The festival runs from 9 a.m. until 5 p.m. on April 20, with demonstrators and vendors set up in buildings and throughout the village grounds. The entry fee is $5 per person with children under six years of age free.
Contests like the beard-growing contest will add to the fun. Festival-goers are encouraged to dress in pioneer-era fashion, and craft demonstrators will be in period costumes as well.
Some crafts that will be demonstrated at this year’s Pioneer Crafts Festival include wool spinning, butter making, Dutch oven cooking, crocheting and embroidering. “We have a demonstrator scheduled who does tanning,” Malinda Berry, one of the event organizers, said. “She actually takes pelts and demonstrates how to prepare them for tanning." There will also be a blacksmith working in the village blacksmith shop, a group using a treadle sewing machine to demonstrate quilting, a Civil War reenactment group, and someone demonstrating the telegraph and Morse code in the old post office.
Food and merchandise vendors will also be on site. Berry said vendors will have a variety of items for sale, not just crafts.
The village mercantile will sell cookies, fudge, and other goodies. In one of the other buildings, there will be a tea room where festival-goers can sit down and enjoy tea and goodies.
A concession stand offering hamburgers, hot dogs, and other fare will be open and will serve as the Pioneer Village's main fundraiser.
“In the early days of the festival there were an awful lot of craftspeople that were available to demonstrate pioneer-era crafts and skills,” Berry said.
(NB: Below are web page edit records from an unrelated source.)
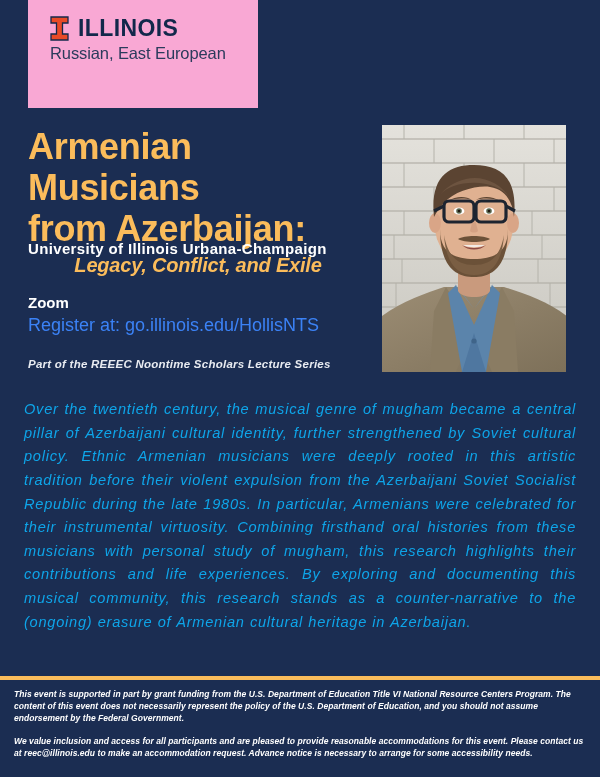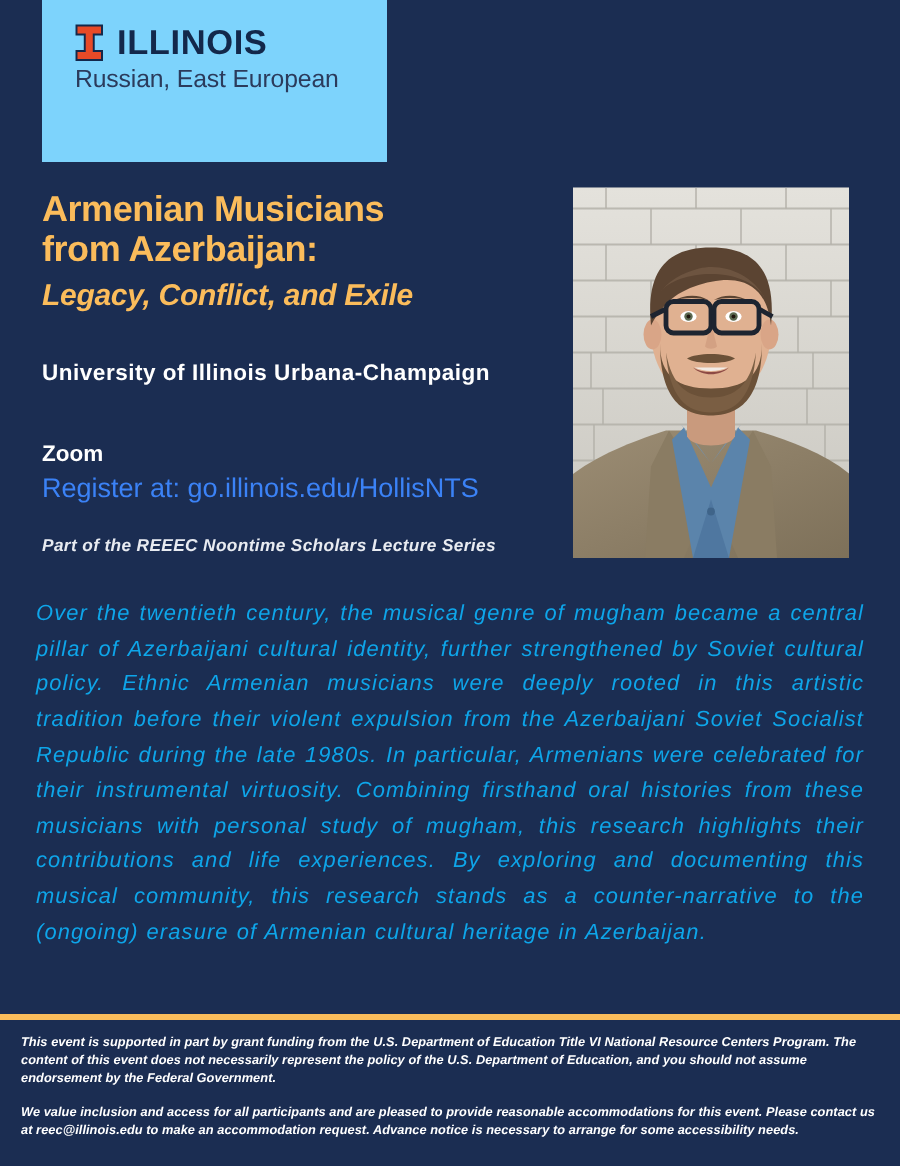--- a/index.html
+++ b/index.html
@@ -15,21 +15,21 @@
     position: relative;
   }
 
   
   .logo-box {
     position: absolute;
     left: 28px;
     top: 0;
     width: 230px;
     height: 108px;
-    background: #7dd3fc;
+    background: #f9a8d4;
     box-sizing: border-box;
     padding: 16px 0 0 22px;
   }
   .logo-row {
     display: flex;
     align-items: center;
     gap: 9px;
     margin-bottom: 2px;
   }
   .block-i {
@@ -53,34 +53,35 @@
   }
 
   
   .title-block {
     position: absolute;
     left: 28px;
     top: 126px;
     width: 340px;
   }
   .title-main {
-    font-size: 24px;
+    font-size: 36px;
     font-weight: bold;
     color: #fbbc5b;
     line-height: 1.14;
     letter-spacing: -0.3px;
   }
   .title-sub {
     font-size: 20px;
     font-weight: bold;
     font-style: italic;
     color: #fbbc5b;
     line-height: 1.2;
     margin-top: 4px;
     letter-spacing: -0.2px;
+    text-align: center;
   }
 
   
   .speaker-block {
     position: absolute;
     left: 28px;
     top: 236px;
     width: 340px;
   }
   .speaker-name {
The festival was popular in the 70s, 80s and 90s but faded along with people’s interest in crafting. Pioneer Village volunteers began to revive the festival in 2023. Berry said it is important to keep this knowledge alive.
In addition to the festival, the town of Rison emphasizes homesteading and rural living in other ways. It’s located in Cleveland County, which bills itself as “America’s Homestead. Real. Simple. Life.”
Each spring, the South Arkansas Homesteading Conference takes place in Rison. The conference provides information and demonstrations of various skills and methods for attaining a sustainable, self-sufficient lifestyle. Speakers discuss gardening, small farm livestock, food preservation, herbs and herbal remedies, alternative energy, and more.